The Hosts Of Girls Gotta Eat On How They Find Their Power

Refinery29
·4 mins read

Girls Gotta Eat is a top comedy podcast about dating, sex, and relationships. It has quickly become a must-listen for many: It has over 50 million downloads, and sells out its live shows all over the world. Co-hosts Ashley Hesseltine and Rayna Greenberg candidly discuss any and all dating-related topics, ranging from sexual fetishes to finances. Their guests have included therapists, comedians, and authors, and each week they devote a segment to highlighting their hilarious and dedicated audience too. They believe in self-care, the magic of female friendship, and never settling for bad sex. Here’s how they find their power.

I feel most powerful when...

Ashley Hesseltine: “I know I’m making an impact on people’s lives, when followers or listeners tell me that I helped them get out of a toxic relationship or quit their job to follow their dreams or registered to vote or just made them laugh during a dark time.

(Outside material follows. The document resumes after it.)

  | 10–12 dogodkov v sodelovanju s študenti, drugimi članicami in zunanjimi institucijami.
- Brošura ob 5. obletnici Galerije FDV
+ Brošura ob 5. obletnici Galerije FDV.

Physically I feel most powerful when I’m exercising, eating healthy, and not drinking a lot. When my mind and body are aligned in a strong and healthy place, I feel unstoppable.”

Rayna Greenberg: “I see people take the advice I give on our show and use it to make a better life for themselves. To ask for what they want and demand better whether it’s from themselves, a family member, a friend or their partner. When I know that something I said gave someone those type of tools and strength, that’s when I feel the most powerful.”

Power to me means…

AH: The ability to make an impact, whether it be with money, influence, political position. Unfortunately, there are those who abuse that power and the people need to stay diligent on our collective power to fight against it.

RG: Power is having the confidence to go get the things you want. That confidence should lead you to look straight forward as you forge ahead; not next to you to see what others are doing. Once you achieve the things you desire, you help those who can not help themselves and uplift others. To me that is extremely powerful.

What do you do when you feel powerless?

AH: Every situation is different. In this pandemic, a lot of us feel powerless; for me, I have spent a lot of time and energy researching and talking to people in need about where to best donate my resources and encouraging others to do the same. I’m big on finding silver linings in dark times and it’s imperative for me to shift the narrative in my own mind toward the positives coming out of negative situations. In a relationship or work scenario where I feel powerless, I think about what I’m actually able to control (my emotions, actions, reactions) and what I’m not able to (other people’s thoughts, actions, etc.) and work through it that way.

RG: I rarely take “no” or “stop” as an answer. As Cher Horowitz says, it’s just a jumping off point for negotiations. When I am truly up against an obstacle I ask questions, dig and keep pushing until I have fleshed out every alternative imaginable. Walk through every door and if the door is shut, bash in the windows.

What’s your power anthem?

AH: Diva by Beyonce (the original and the Homecoming version).

RG: If your power anthem isn’t Survivor… The only other acceptable answers are limited to Beyonce, Rihanna, or Lizzo songs.

Who’s your power icon?

AH: Beyonce and Ruth Bader Ginsberg.

RG: Bethenny Frankel. Entrepreneur, single mother, badass New York woman who blazed her own incredible path to wild success and then dedicated her life to relief efforts. That’s a life worth living and deserving of pride.

What do you wear when you want to feel powerful?

AH: I have two modes — one is dressed up for a Girls Gotta Eat live show, usually in a jumpsuit, heels, hair and makeup done, etc. The other is my daily uniform: black biker shorts or leggings, cropped tee, Ultra Boosts, baseball hat, big gold hoops.

RG: I think power is a state of mind and can’t be derived from some intricate, overpriced outfit. There’s something super sexy to me about wearing cutoff shorts, Keds, and a t-shirt that just says I don’t need all this extra stuff to feel good about myself (but if you do, I support it too!).